Jurus yang namanya sama dengan siasat pertempuran, yang kukenal ketika aku berjuang bahu-membahu bersama Amrita Vighnesvara membantu pasukan pemberontak An Nam, mampu melontarkan penyusup yang masih bertutup muka hitam itu ke tempat dua pengawal yang dibunuhnya.
Jika tulangnya kuat dan tubuhnya tidak terbentur pohon, ia tidak akan kurang suatu apa. Namun ketika siuman nanti para pengawal istana telah mengerumuninya. Apakah mereka akan menangkap dan menyerahkannya kepada Jaksa Bao, atau membunuhnya di tempat setelah melihat kedua teman mereka tewas ditebas, merupakan permainan nasibnya.

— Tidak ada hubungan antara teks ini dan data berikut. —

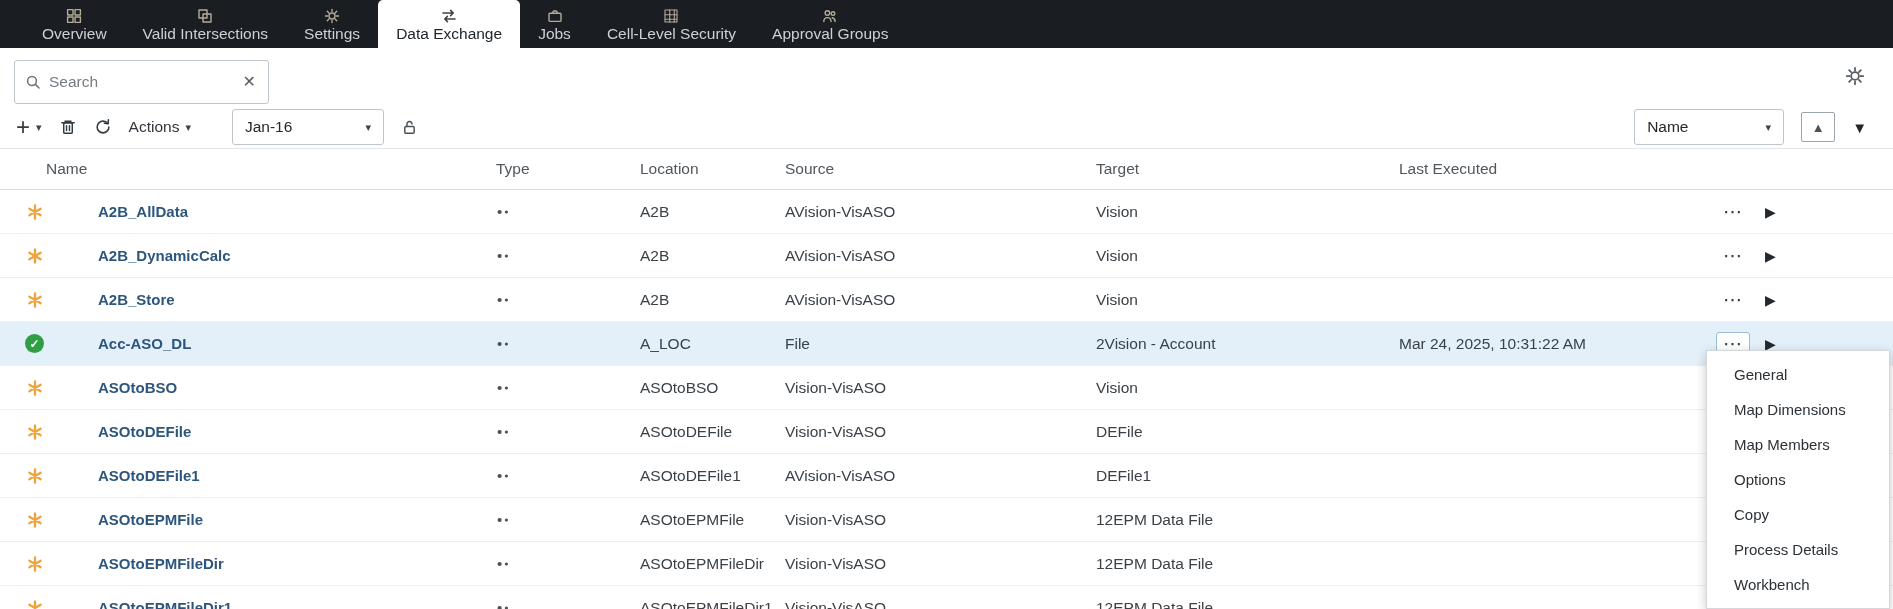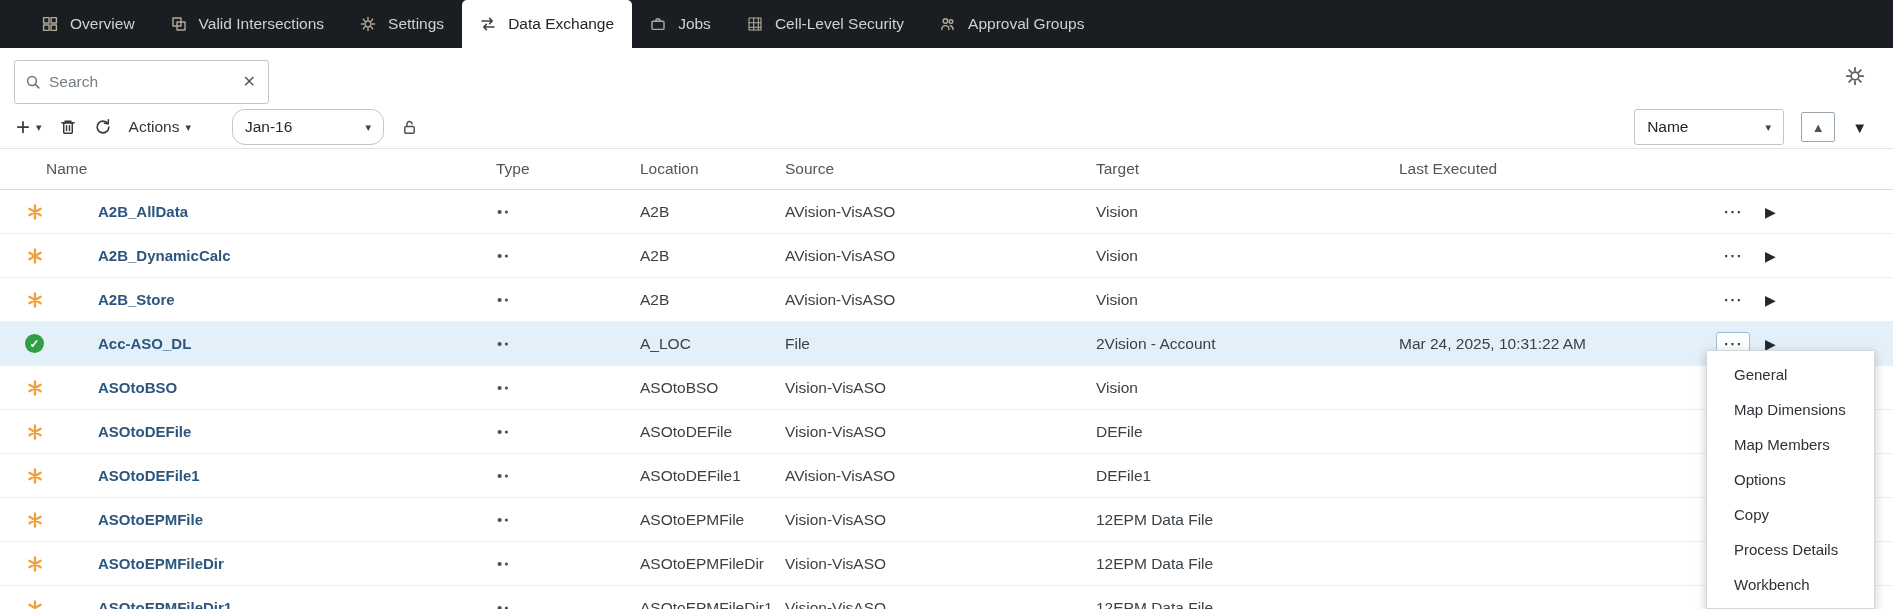"Overview" .nav-tab { flex-direction: none -> column; gap: 12px -> 1px }
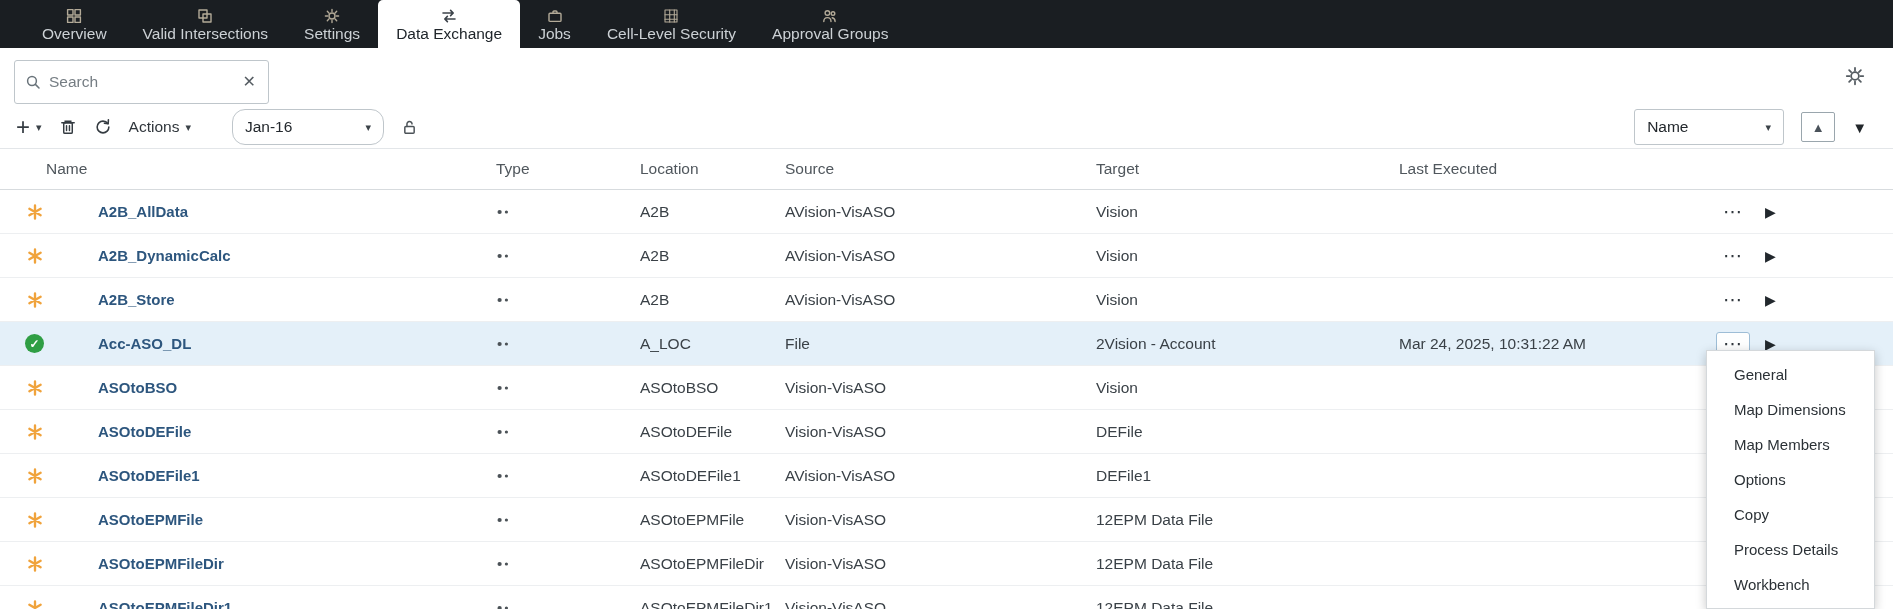"Jan-16" .period-select { border-radius: 13px -> none }
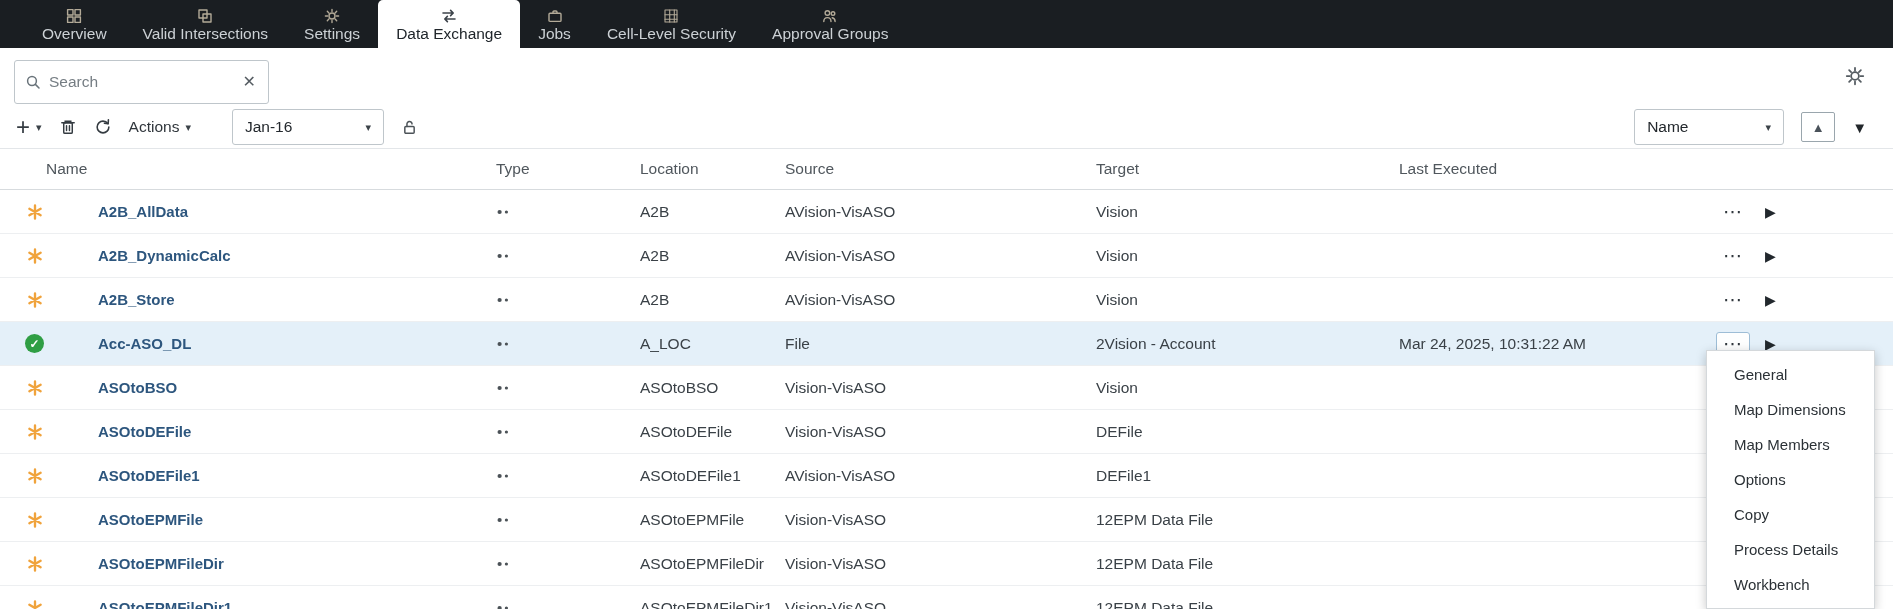"General" .context-menu { width: 169px -> 184px }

Aku berkelebat menyusul Yan Zi tanpa sempat membuka kain penutup wajahnya, sehingga meskipun jurus-jurus silatnya seperti begitu kukenal dan kucurigai bahwasanya ia sangat mengenal Yan Zi, mungkin aku tidak akan pernah mengetahui wajah siapakah kiranya yang berada di balik kain hitam itu.
Xunzi berkata:
Watak manusia itu jahat;
Kebaikan adalah hasil tindakan yang dikehendaki. 1
Dapat disebutkan sebagai kejahatan atau kebaikankah seseorang yang berjuang keras untuk memiliki pedang mestika, termasuk dengan semangat menguasai dunia persilatan?
Aku segera dapat menyusul Yan Zi, dan kami segera berlari di atas air menuju tempat yang kami perkirakan merupakan tempat yang dimaksudkan Putri Anggrek Merah, tempat sebuah peti penyimpanan jatuh ke dasar kolam dengan membawa Pedang Mata Cahaya untuk tangan kiri di dalamnya. (bersambung)
1. Melalui Daniel K. Gardner, Confucianism (2014), h. 58.